*Assignment:*
Give back exactly the stretch of data below from the line holding "[1042,206,1094,220] estate ->" through the line holding "[36,343,109,358] consists ->", both ends included, and leave the remaining lines out.

- Opening Delimiter -

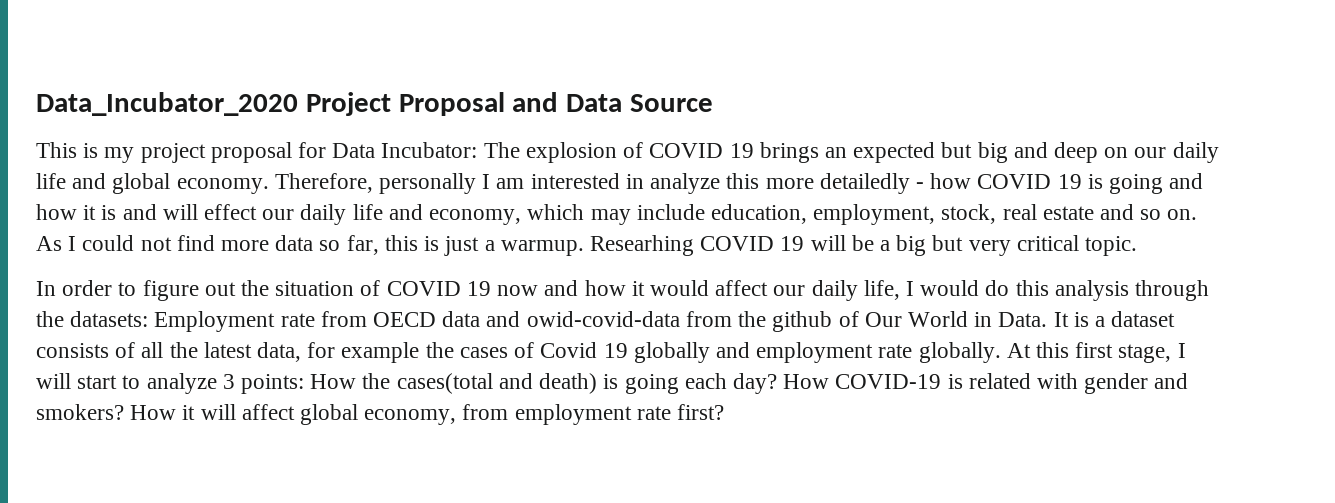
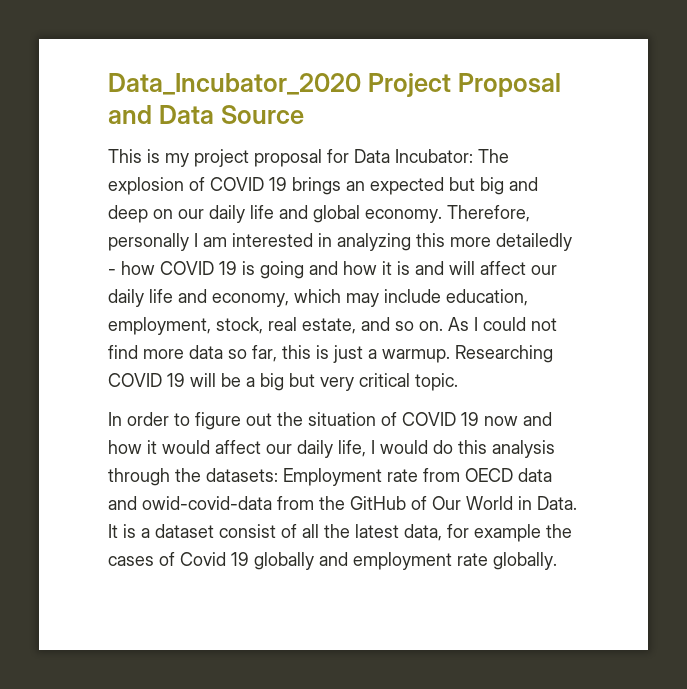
[650,173,721,194] analyze -> [337,233,411,251] analyzing
[204,204,258,220] effect -> [480,261,526,275] affect
[1042,206,1094,220] estate -> [302,318,356,334] estate,
[589,235,694,256] Researhing -> [455,345,553,363] Researching
[772,311,833,332] github -> [350,496,406,510] GitHub
[36,343,109,358] consists -> [219,524,276,538] consist
[1006,342,1186,363] [36,373,1189,394] [36,404,725,425] At this first stage, I will start to analyze 3 points: How the cases(total and death) is going each day? How COVID-19 is related with gender and smokers? How it will affect global economy, from employment rate first? -> (557, 561) none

- Closing Delimiter -

*Written answer:*
[1042,206,1094,220] estate -> [302,318,356,334] estate,
[589,235,694,256] Researhing -> [455,345,553,363] Researching
[772,311,833,332] github -> [350,496,406,510] GitHub
[36,343,109,358] consists -> [219,524,276,538] consist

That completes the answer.